Quantum Optical Rogue Waves
The origin of rogue waves is still not understood, even if they appear in many diverse fields of science and life, from water waves to stock markets. This situation has led to an ever-growing interest in the scientific community. Seemingly, quantum nonlinear optics has gained a great interest in the last decades, but a complete and profound theoretical model of light propagation through nonlinear media at few photon regime is still missing.
From the quantization of Maxwell¿s equations, we can derive a description of electromagnetic field both in homogeneous and in inhomogeneous nonlinear dielectric. By phase-space methods we can map our quantum model to a system of stochastic partial differential equations, where the non-deterministic part represents the quantum noise due to the Heisenberg principle. This route leads to a new approach to the theoretical investigation of quantum nonlinear optical phenomena: the classical numerical studies become quantum by adding stochastic noise in propagation.
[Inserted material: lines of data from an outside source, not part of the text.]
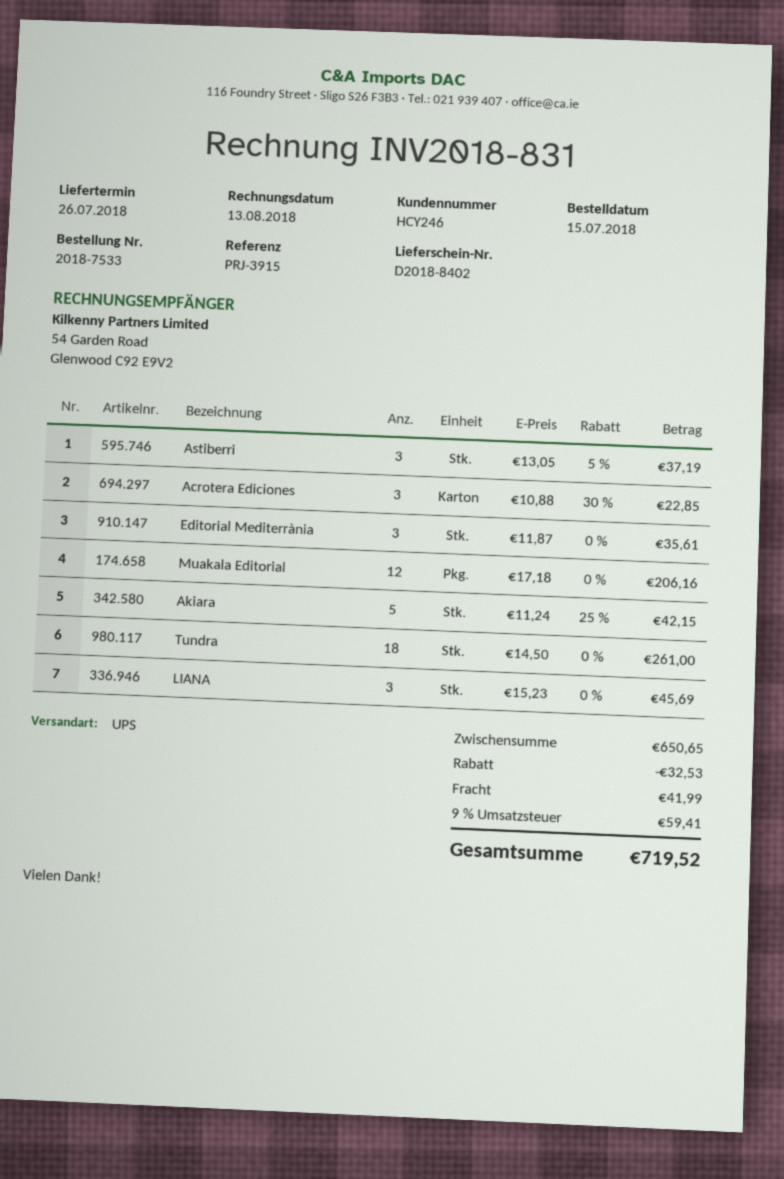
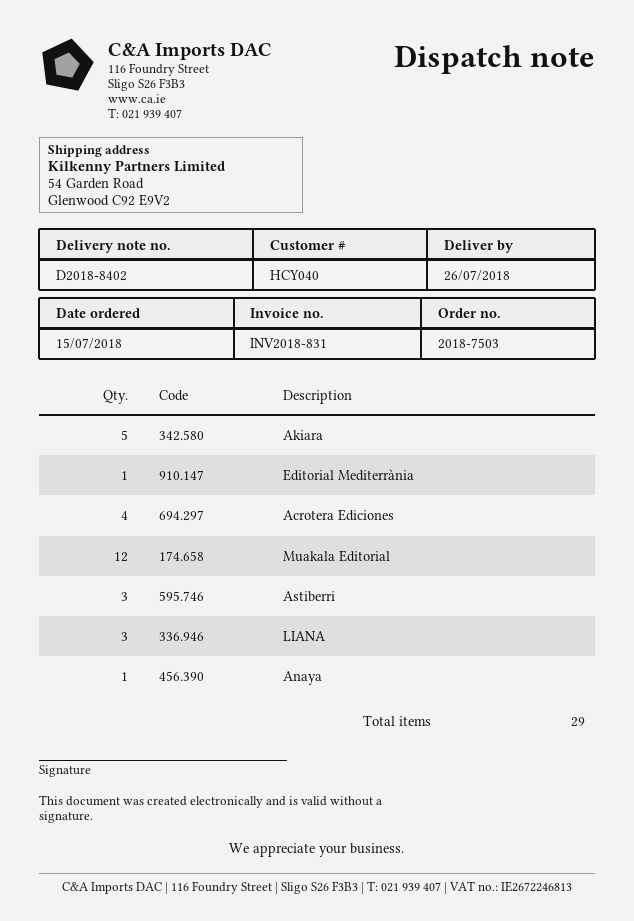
order number: 2018-7533 -> 2018-7503
customer number: HCY246 -> HCY040
Acrotera Ediciones: 3 -> 4
Editorial Mediterrània: 3 -> 1
Tundra: 18 -> none
Anaya: none -> 1

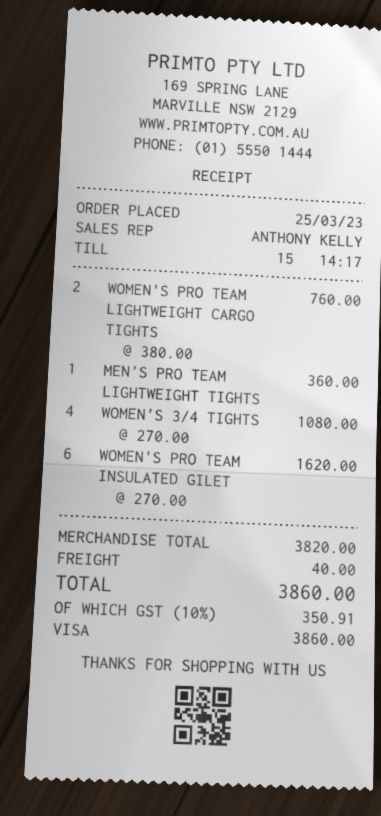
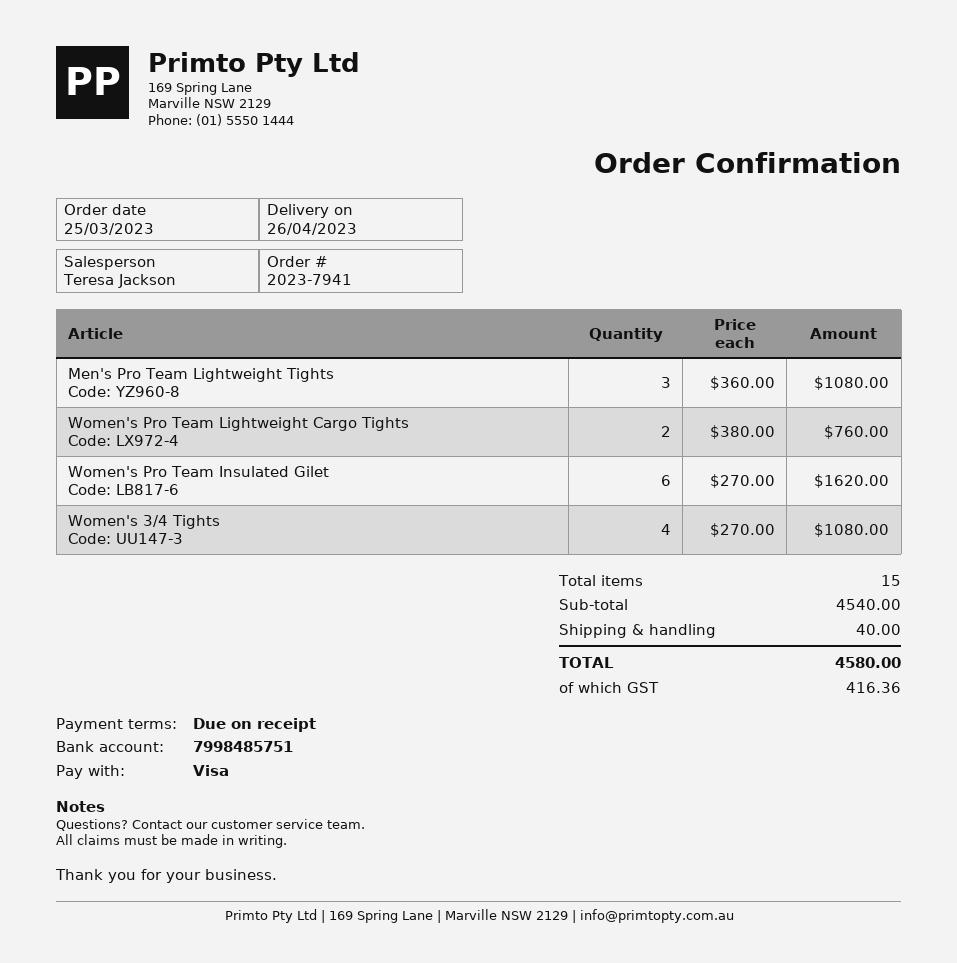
sales rep: ANTHONY KELLY -> Teresa Jackson
MEN'S PRO TEAM LIGHTWEIGHT TIGHTS: 1 x 360.00 = 360.00 -> 3 x 360.00 = 1080.00
subtotal: 3820.00 -> 4540.00
tax: 350.91 -> 416.36
total: 3860.00 -> 4580.00

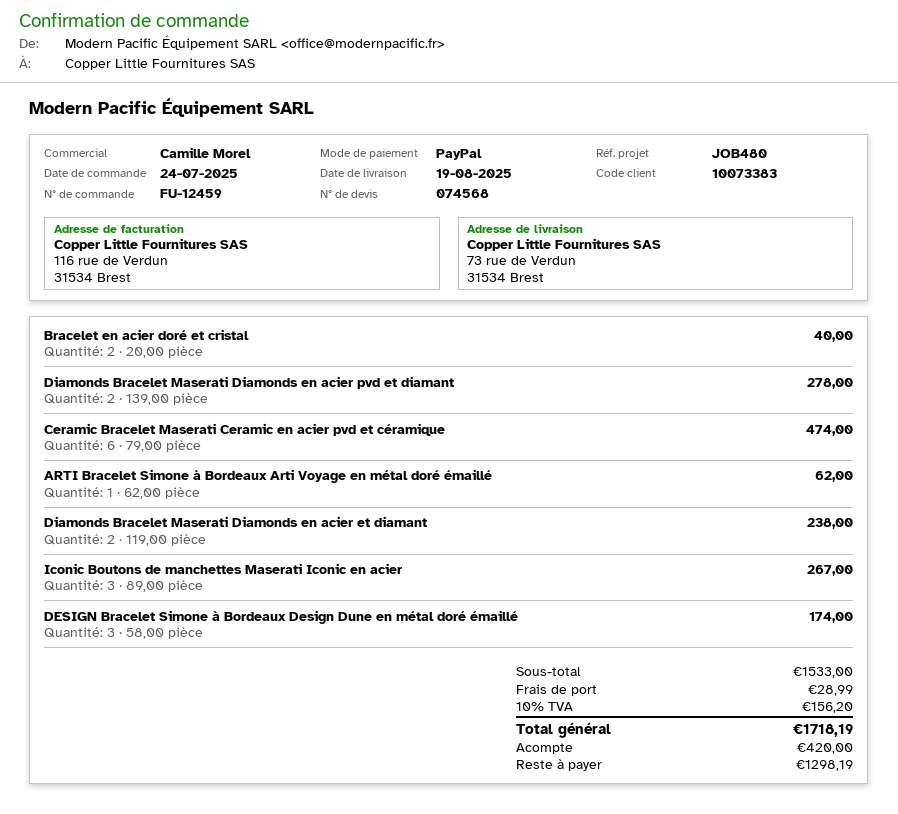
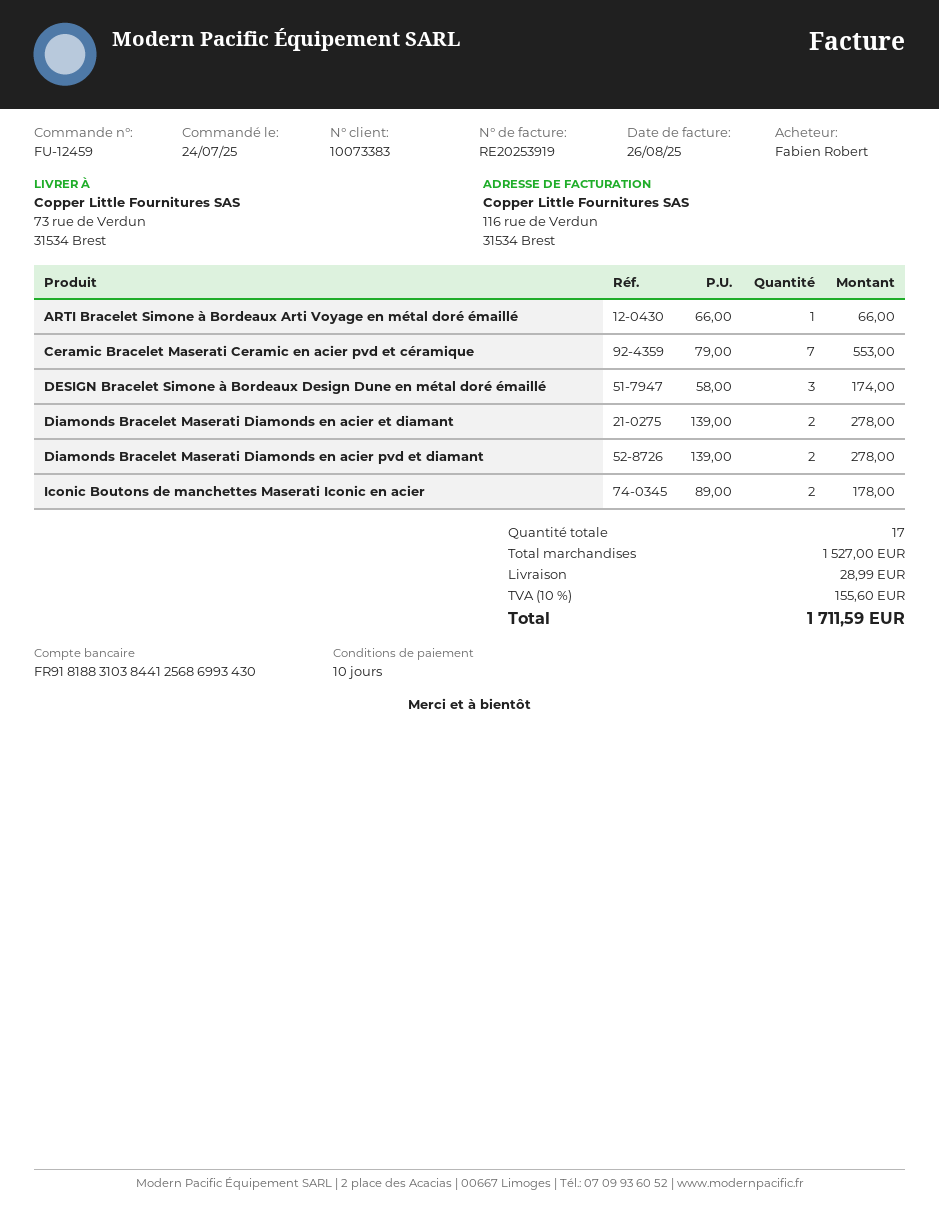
Bracelet en acier doré et cristal: 2 x 20.00 = 40.00 -> none
Ceramic Bracelet Maserati Ceramic en acier pvd et céramique: 6 x 79.00 = 474.00 -> 7 x 79.00 = 553.00
ARTI Bracelet Simone à Bordeaux Arti Voyage en métal doré émaillé: 1 x 62.00 = 62.00 -> 1 x 66.00 = 66.00
Diamonds Bracelet Maserati Diamonds en acier et diamant: 2 x 119.00 = 238.00 -> 2 x 139.00 = 278.00
Iconic Boutons de manchettes Maserati Iconic en acier: 3 x 89.00 = 267.00 -> 2 x 89.00 = 178.00
subtotal: 1533.00 -> 1527.00
tax: 10% = 156.20 -> 10% = 155.60
total: 1718.19 -> 1711.59

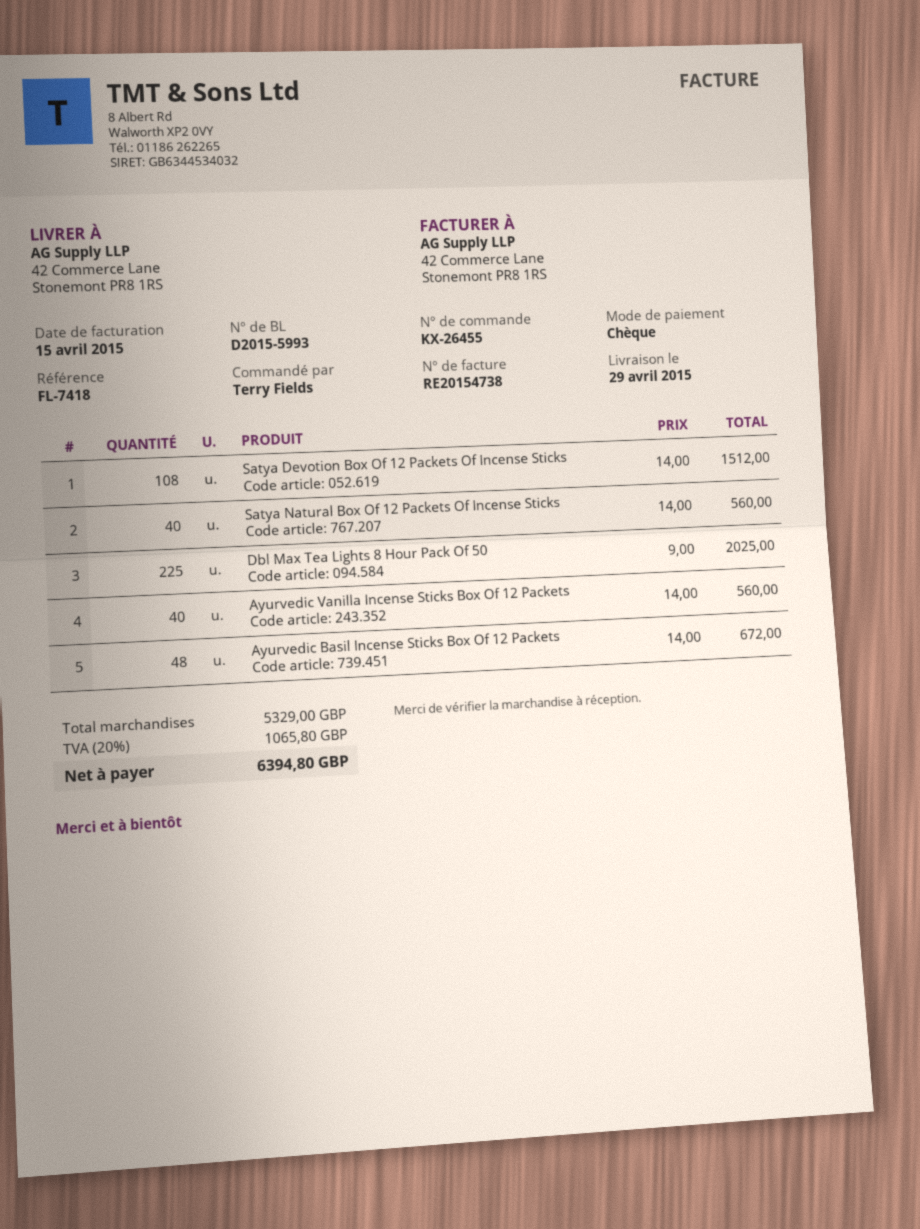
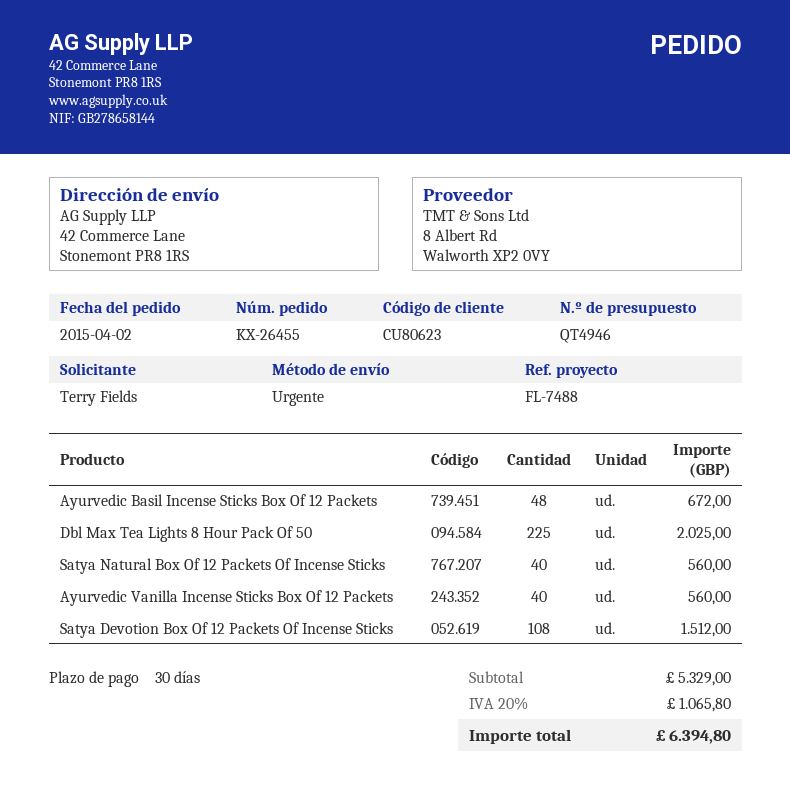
reference: FL-7418 -> FL-7488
In the specific case of third order nonlinearity, that is, the Kerr effect, we can model several light dynamics, such as the generation of quantum solitons, shock waves, modulation instability, and also rogue waves. Classically, rogue waves are giant perturbations that form out of noise, reach enormous amplitudes and rapidly decay. The role of quantum noise at low photon number in optical rogue wave generation is completely unknown.
This research project aims at theoretically analyzing the way quantum noise contributes to the development of optical extreme events in wave propagation through nonlinear media at a quantum regime. To reach the scope, we plan to exploit the proper model of the quantum noise and to simulate quantum rogue waves in third-order-nonlinear dielectrics. Studying quantum optical rogue waves in nonlinear media is a very new frontier, which can open new routes both in fundamental and in applied physics.